Modification records
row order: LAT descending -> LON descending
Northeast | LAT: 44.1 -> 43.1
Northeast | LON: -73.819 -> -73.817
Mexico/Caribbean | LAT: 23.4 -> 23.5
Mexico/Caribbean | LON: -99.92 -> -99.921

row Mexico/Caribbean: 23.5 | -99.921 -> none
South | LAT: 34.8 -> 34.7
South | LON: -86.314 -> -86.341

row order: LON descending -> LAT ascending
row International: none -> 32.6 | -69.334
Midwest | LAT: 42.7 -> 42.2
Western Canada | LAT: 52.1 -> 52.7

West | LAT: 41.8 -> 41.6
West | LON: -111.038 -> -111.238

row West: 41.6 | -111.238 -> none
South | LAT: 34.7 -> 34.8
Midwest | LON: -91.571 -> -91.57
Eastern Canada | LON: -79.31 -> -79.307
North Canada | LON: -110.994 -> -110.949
---
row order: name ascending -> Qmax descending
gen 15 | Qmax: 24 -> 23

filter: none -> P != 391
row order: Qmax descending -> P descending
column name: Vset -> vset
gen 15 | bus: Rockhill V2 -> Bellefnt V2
* * *
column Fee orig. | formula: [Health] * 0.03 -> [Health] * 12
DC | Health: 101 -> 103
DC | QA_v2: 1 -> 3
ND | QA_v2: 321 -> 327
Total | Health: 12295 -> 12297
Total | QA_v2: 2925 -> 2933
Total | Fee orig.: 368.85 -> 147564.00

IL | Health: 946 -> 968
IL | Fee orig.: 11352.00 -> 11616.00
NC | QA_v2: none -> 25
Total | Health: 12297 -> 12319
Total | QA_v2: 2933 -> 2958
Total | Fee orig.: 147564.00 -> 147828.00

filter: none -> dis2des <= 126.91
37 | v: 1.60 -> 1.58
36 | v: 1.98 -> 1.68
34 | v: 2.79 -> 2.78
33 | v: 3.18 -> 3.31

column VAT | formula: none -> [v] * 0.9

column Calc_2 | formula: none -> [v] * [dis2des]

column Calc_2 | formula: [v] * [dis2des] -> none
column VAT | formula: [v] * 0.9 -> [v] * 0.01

▸ WHAT THE TASK REQUIRES
Among the lines of the data, which ones contain the word "Mexico"? Show them.

▸ RESULT OF THIS EXERCISE
Mexico/Caribbean | LAT: 23.4 -> 23.5
Mexico/Caribbean | LON: -99.92 -> -99.921
row Mexico/Caribbean: 23.5 | -99.921 -> none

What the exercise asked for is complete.